Instead of any of these things I want to ask a question I don't know the answer to. What difference would it make if we had an epistemology based on psychosexual development — on object relations — rather than on whatever it's now based on, rationalist or hermeneutic criteria, let's say? I can say what difference some of the other things I've been on about make, at least to how I see science and other forms of expertise. They help to revert our gaze. The official story of history and philosophy of science as it was taught when I was a student diverted our gaze from socio-economic, ethical and ideological determinations. During the eleven years I was a student the norms changed from history of discovery to history of ideas to doing original philosophical analysis in the history of ideas, especially in the works of Whitehead, Burtt and Lovejoy in the older generation and Hanson, Hesse, Buchdahl and Kuhn in the generation of my teachers and senior colleagues. This was exciting, but it was avowedly, relentlessly, and intolerantly asocial, apolitical (which is roughly equal to liberal or conservative, innocent of the sociology of knowledge and of the problem of ideology. Of course it was not necessary for it to be anti-Marxist, because that was not even a perceived issue.

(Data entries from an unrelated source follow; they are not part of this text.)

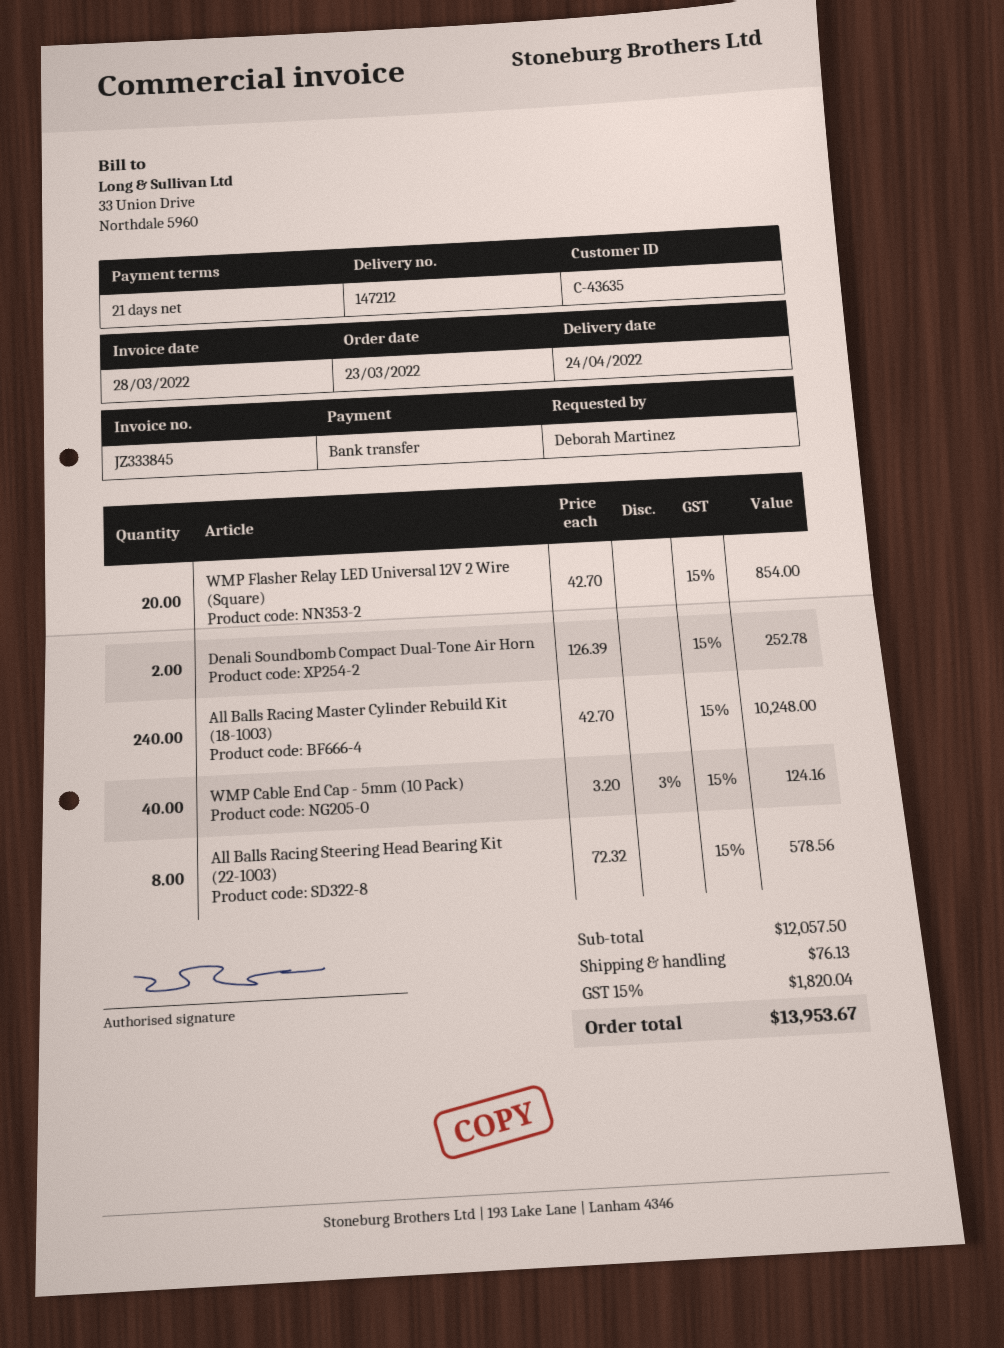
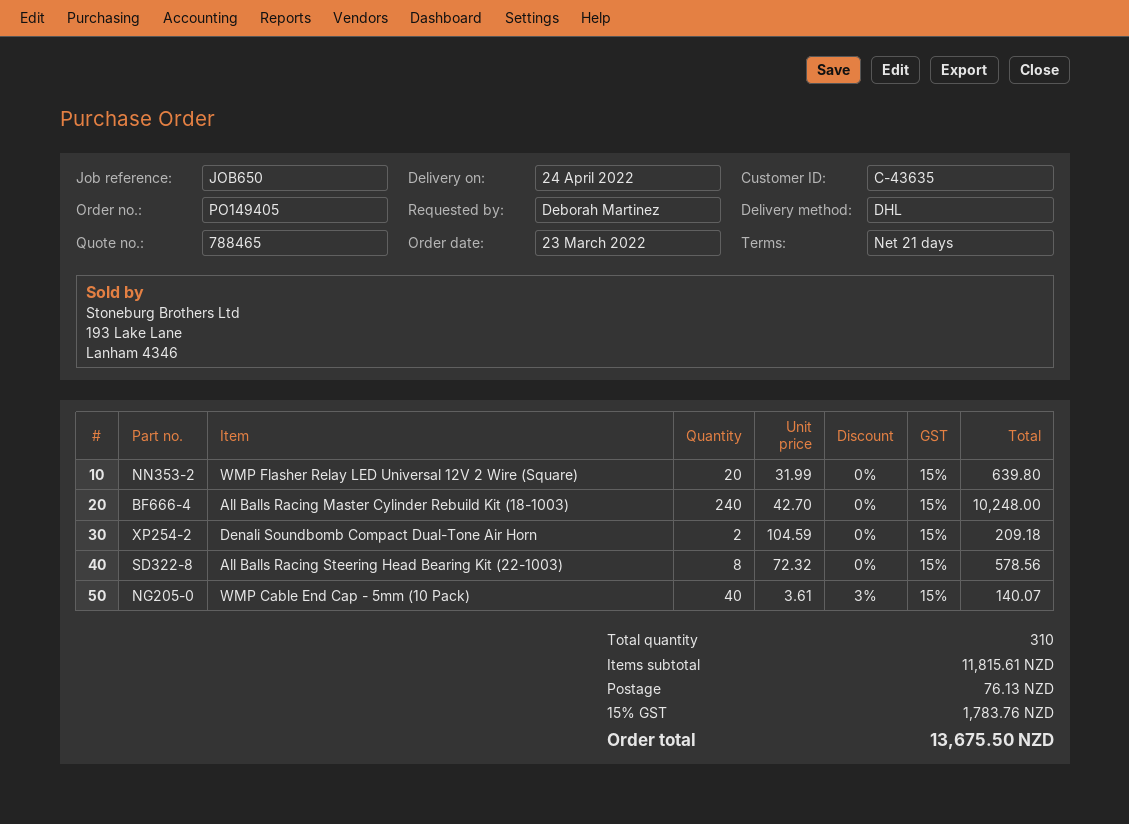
WMP Flasher Relay LED Universal 12V 2 Wire (Square): 20 x 42.70 = 854.00 -> 20 x 31.99 = 639.80
Denali Soundbomb Compact Dual-Tone Air Horn: 2 x 126.39 = 252.78 -> 2 x 104.59 = 209.18
WMP Cable End Cap - 5mm (10 Pack): 40 x 3.20 - 3% = 124.16 -> 40 x 3.61 - 3% = 140.07
subtotal: 12057.50 -> 11815.61
tax: 15% = 1820.04 -> 15% = 1783.76
total: 13953.67 -> 13675.50

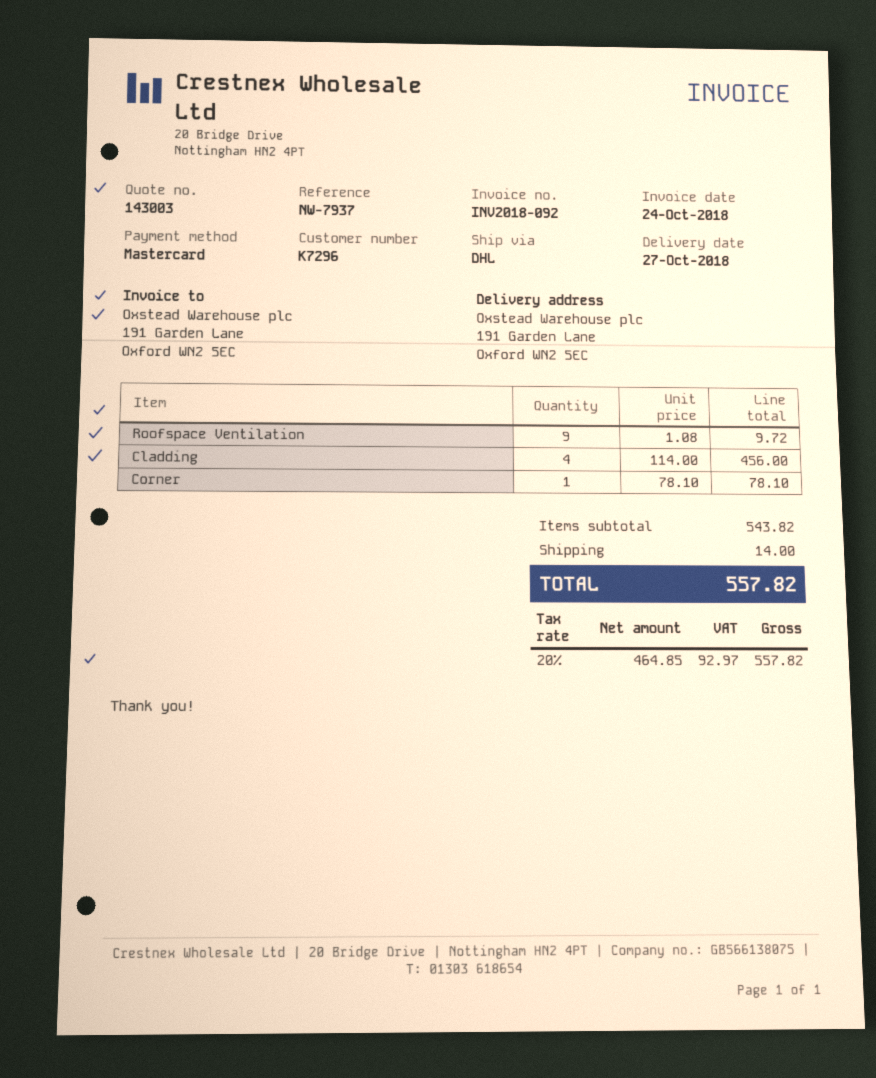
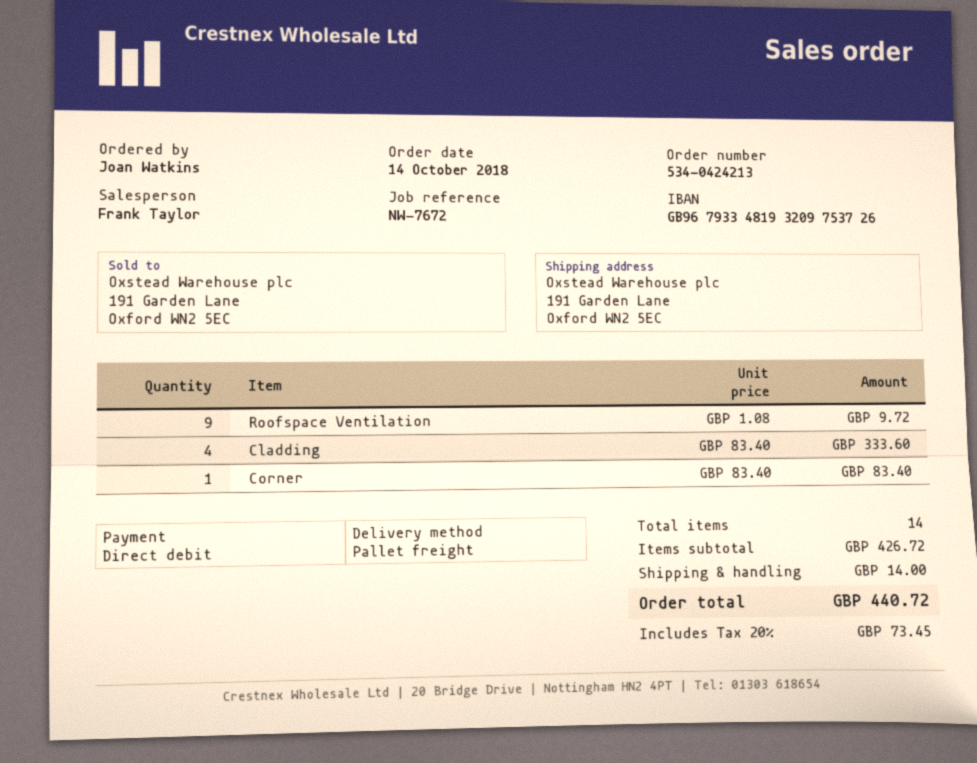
reference: NW-7937 -> NW-7672
payment method: Mastercard -> direct debit
shipping method: DHL -> pallet freight
Cladding: 4 x 114.00 = 456.00 -> 4 x 83.40 = 333.60
Corner: 1 x 78.10 = 78.10 -> 1 x 83.40 = 83.40
subtotal: 543.82 -> 426.72
tax: 20% = 92.97 -> 20% = 73.45
total: 557.82 -> 440.72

The traditions I have tried to package under a labour process perspective and 'group determinations' have the merit of insisting that our work has certain characteristics, that it should be fully historical, social, political, ideological, developmental, all about process and that its explanations should be over-determined (as some would say, we must do our best to get on our horse and ride off in all directions at once). It is also part of the things I wish to retain

from what I learned from my teachers — especially those of the older generation — that the value dimension should be integral and constitutive, not contextual, not split off.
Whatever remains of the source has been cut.